The distribution function for zero-altered negative binomial density produces a probability greater 1

0

Entering edit mode

mrk.carty ▴ 30

@mrkcarty-7442

Last seen 9.5 years ago

United States

Hi all,

I'm using the pzanegbin distribution function from the VGAM package to compute p-value for events coming from hurdle negative binomial regression null distribution.
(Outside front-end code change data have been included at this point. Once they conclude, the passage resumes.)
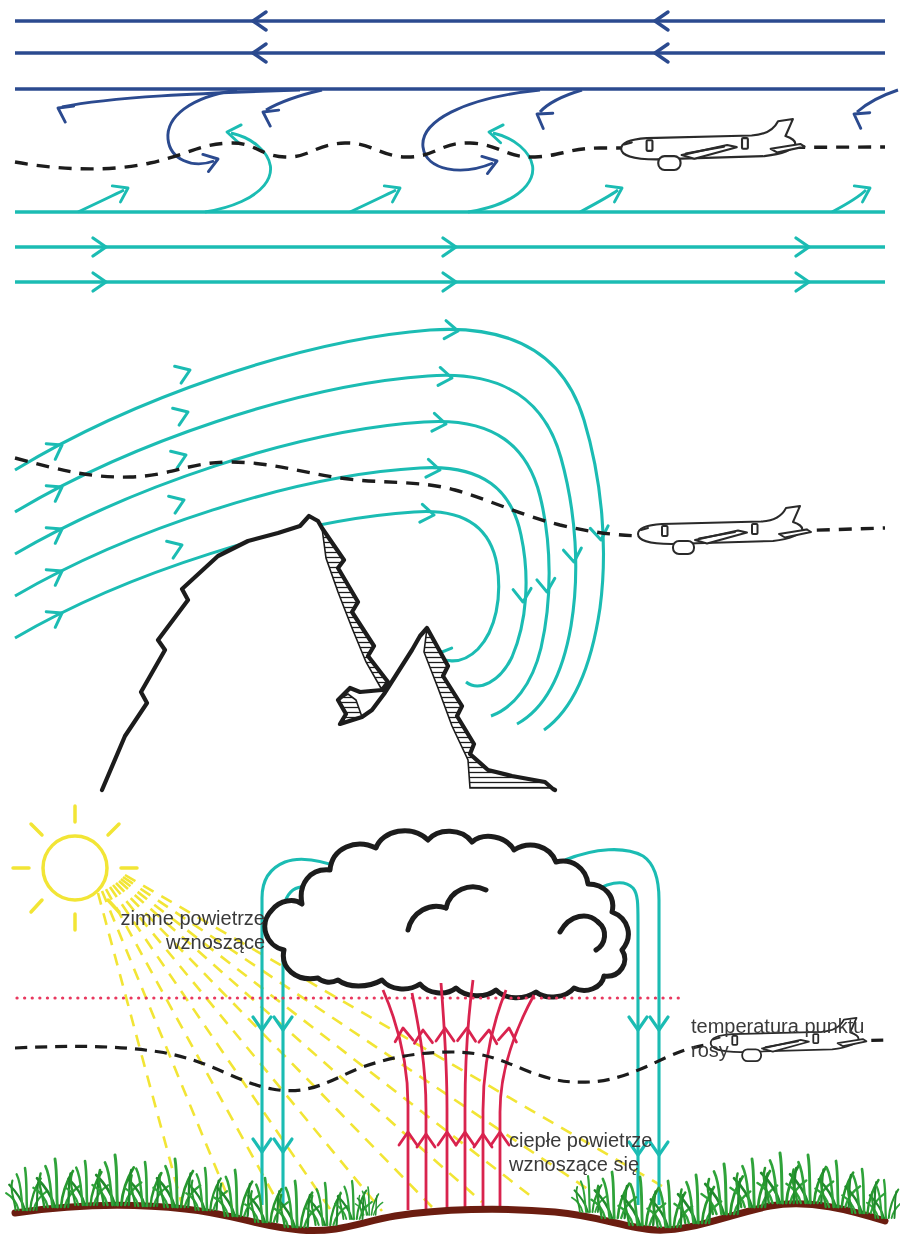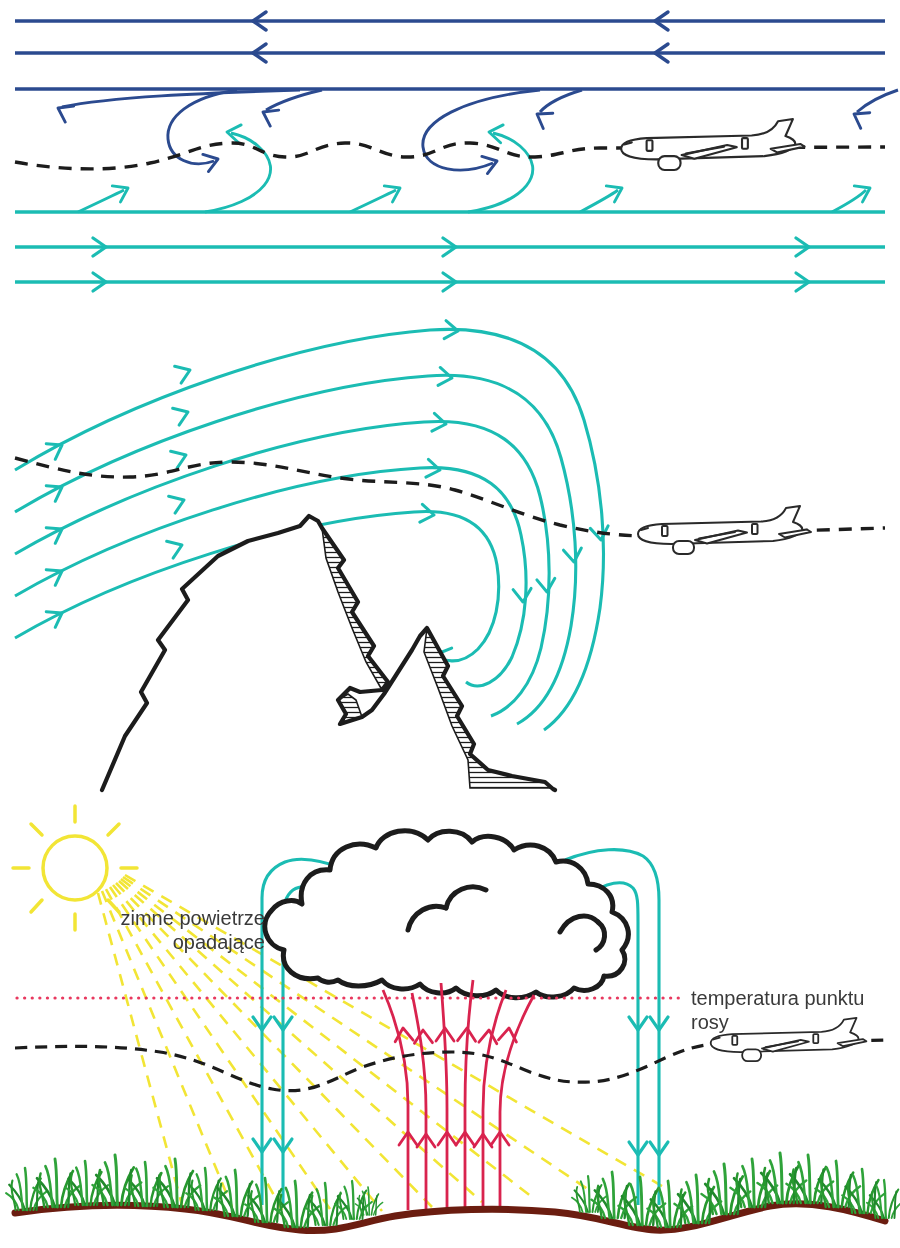--- a/index.html
+++ b/index.html
@@ -1,21 +1,21 @@
 <!DOCTYPE html>
 <html><head>
 <meta charset="utf-8">
 <style>
   html,body{margin:0;padding:0;background:#ffffff;}
   .canvas{position:relative;width:900px;height:1248px;background:#ffffff;overflow:hidden;
           font-family:"Liberation Sans", sans-serif;}
   .canvas svg{position:absolute;left:0;top:0;}
   .lbl{position:absolute;color:#3a3a3a;font-size:20px;line-height:24px;font-weight:500;}
   .lbl-right{text-align:right;margin-top:42px;}
-  .lbl-left{text-align:left;}
+  .lbl-left{text-align:left;margin-top:28px;}
 </style>
 </head>
 <body>
 
 <div class="canvas">
 <svg width="900" height="1248" viewBox="0 0 900 1248">
   <defs>
     <path id="chev" d="M -13,-9 L 0,0 L -13,9" fill="none" stroke-linecap="round" stroke-linejoin="round"></path>
     <pattern id="hatch" width="8" height="5" patternUnits="userSpaceOnUse">
       <path d="M0,2.5 H8" stroke="#1c1c1c" stroke-width="1.3"></path>
@@ -236,18 +236,22 @@
       <use href="#tuft" transform="translate(808,1203) scale(1.2)"></use>
       <use href="#tuft" transform="translate(836,1207) scale(1.15)"></use>
       <use href="#tuft" transform="translate(862,1213) scale(1.1)"></use>
       <use href="#tuft" transform="translate(884,1218) scale(0.95)"></use>
     </g>
   </g>
 </svg>
 
 <div class="lbl lbl-right" style="right:635px; top:864px; width:220px;">
   <div>zimne powietrze</div>
-  <div>opadające</div>
+  <div>wznoszące</div>
 </div>
 <div class="lbl lbl-left" style="left:691px; top:986px; width:205px;">
   <div>temperatura punktu rosy</div>
 </div>
+<div class="lbl lbl-left" style="left:509px; top:1100px; width:180px;">
+  <div>ciepłe powietrze</div>
+  <div>wznoszące się</div>
+</div>
 </div>
 
 </body></html>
Here are details of the computation:

> library(VGAM)
Loading required package: stats4
Loading required package: splines
> options(digits=22)
> 1 - pzanegbin(q = 480,size = 3.212259754597279748367,munb = 30.57921554406697595141 ,pobs0 = 0.04685295678266754304531 )
[1] -2.220446049250313080847e-16
> sessionInfo()
R version 3.2.1 (2015-06-18)
Platform: x86_64-apple-darwin13.4.0 (64-bit)
Running under: OS X 10.9.5 (Mavericks)

locale:
[1] en_US.UTF-8/en_US.UTF-8/en_US.UTF-8/C/en_US.UTF-8/en_US.UTF-8

attached base packages:
[1] splines stats4 stats graphics grDevices utils datasets methods base

other attached packages:
[1] VGAM_0.9-8
>

I'm not sure why I'm getting this result...could this be a bug in the code?

Best,

Mark

VGAM pzanegbin • 1.0k views

ADD COMMENT • link updated 9.5 years ago by Ryan C. Thompson ★ 7.9k • written 9.5 years ago by mrk.carty ▴ 30

score 1 · Answer 1 · 2015-10-30

My guess is that there is no closed-form solution for the CDF of this non-standard distribution, so you are getting a numerical approximation, which isn't guaranteed to stay within the expected domain of [0,1]. You could use pmin(..., 1) to clamp the maximum value of the function to 1, but see below:

Edit: I just noticed that the value you get is exactly equal to -.Machine$double.eps:

> .Machine$double.eps
[1] 2.220446049250313080847e-16
> 1 - pzanegbin(q = 445,size = 3.212259754597279748367,munb = 30.57921554406697595141  ,pobs0 = 0.04685295678266754304531 )
[1] -2.220446049250313080847e-16
> 1 - pzanegbin(q = 445,size = 3.212259754597279748367,munb = 30.57921554406697595141  ,pobs0 = 0.04685295678266754304531 ) == -.Machine$double.eps
[1] TRUE
> 1 - pzanegbin(q = Inf,size = 3.212259754597279748367,munb = 30.57921554406697595141  ,pobs0 = 0.04685295678266754304531 ) == -.Machine$double.eps
[1] TRUE

According to the help text for .Machine, this value is "the smallest positive floating-point number 'x' such that '1 + x != 1'". This means that for the values you are passing to the function, it is operating near the limits of floating-point accuracy, and any calculations are likely to have very large errors as a result.